Guardianship of a Minor
A will provides the opportunity to state your wishes concerning the guardianship of any minor children. The court must make the final decision on guardianship, but a statement as to your preference provides guidance and can be persuasive.
The preparation of a will can also include a discussion for estate planning. Our lawyers can answer questions and provide advice on strategies to maximize the benefits of your estate while avoiding some fees.
If you die without a will, someone will have to apply to court to become the administrator of the estate in order to disperse your assets. This process takes time and may require the individual to post a bond or surety. The appointment of an administrator can be avoided by appointing an executor in a valid will, saving time and money for everyone involved.

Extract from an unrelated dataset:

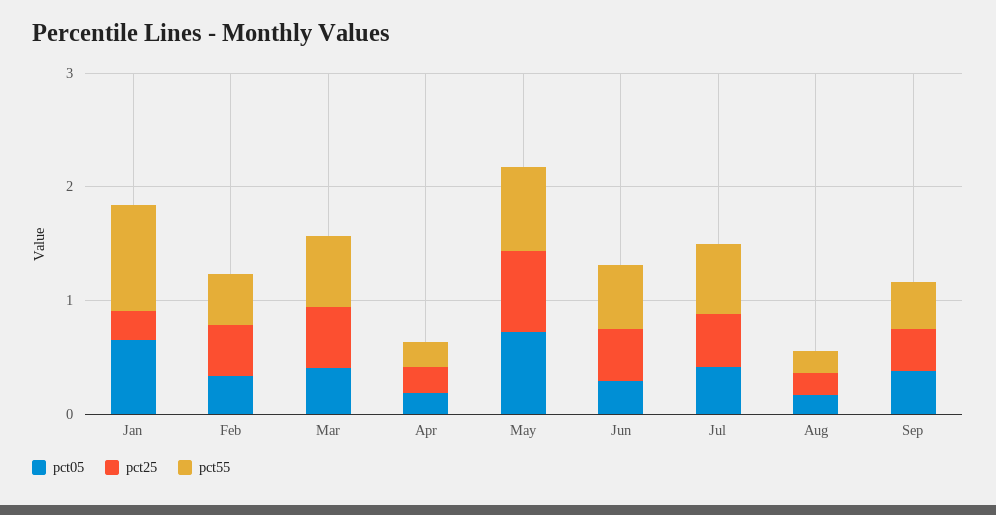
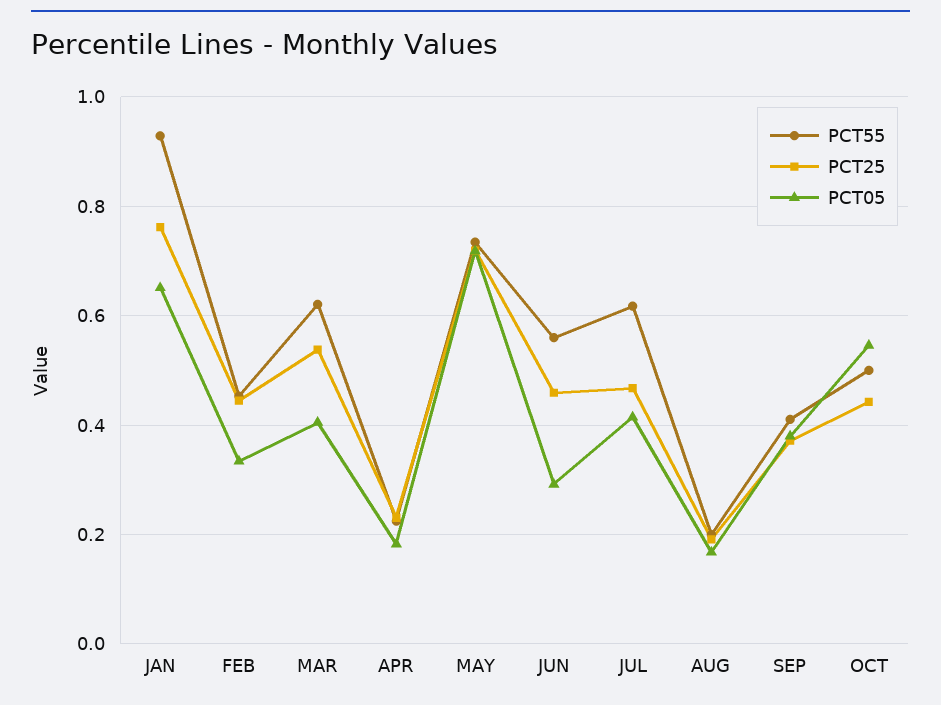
pct25, Jan: 0.2 -> 0.76
pct55, OCT: none -> 0.5
pct25, OCT: none -> 0.44
pct05, OCT: none -> 0.54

If a portion of your estate is being left to minor children or grandchildren it must be held in trust. Without a will, the amount held in trust may only be accessed upon application to the court. However, in a will powers may be given to a trustee without the involvement of the court to allow for payment of education or extracurricular activities.
A will can be very simple or extremely complex, depending on your needs and wishes. Most wills include the following information:
Your executor is the personal representative of your estate. It can be a difficult job and often it is best to appoint a relative or close friend. The executor handles the affairs of the estate, funeral arrangements, debt payments, distribution to beneficiaries, income taxes and all other matters.
Once the expenses and debts of the estate have been paid, some individuals choose to provide specific gifts to certain beneficiaries. These gifts or bequests can include certain sentimental items, specific amounts of money or donations to charities.
The rest and residue is what is left in the estate after the expenses have been paid and any specific gifts have been distributed. Often, the residue may include a house, a cottage, bank accounts, investments, vehicles and anything else you own at the time of your death. We suggest naming one or more residual beneficiaries who will receive the residue of the estate in percentages.
Power of Attorney
A power of attorney is a document which appoints an individual to handle your affairs in the event you become mentally incapable of making your own decisions. Nothing prevents you from continuing to make your own decisions while you are still competent. A power of attorney is an extremely valuable document to have in place in case anything happens to you which affects your mental ability, such as a stroke, coma or dementia.
If you become mentally unable to make your own decisions and you do not have a valid power of attorney in place, your loved ones and those looking to care for you by paying bills and arranging accommodations, must make an application to court for a committeeship in order to handle your affairs. The committeeship process is costly and time-consuming so it is always recommended that a power of attorney be put in place while you are planning your estate.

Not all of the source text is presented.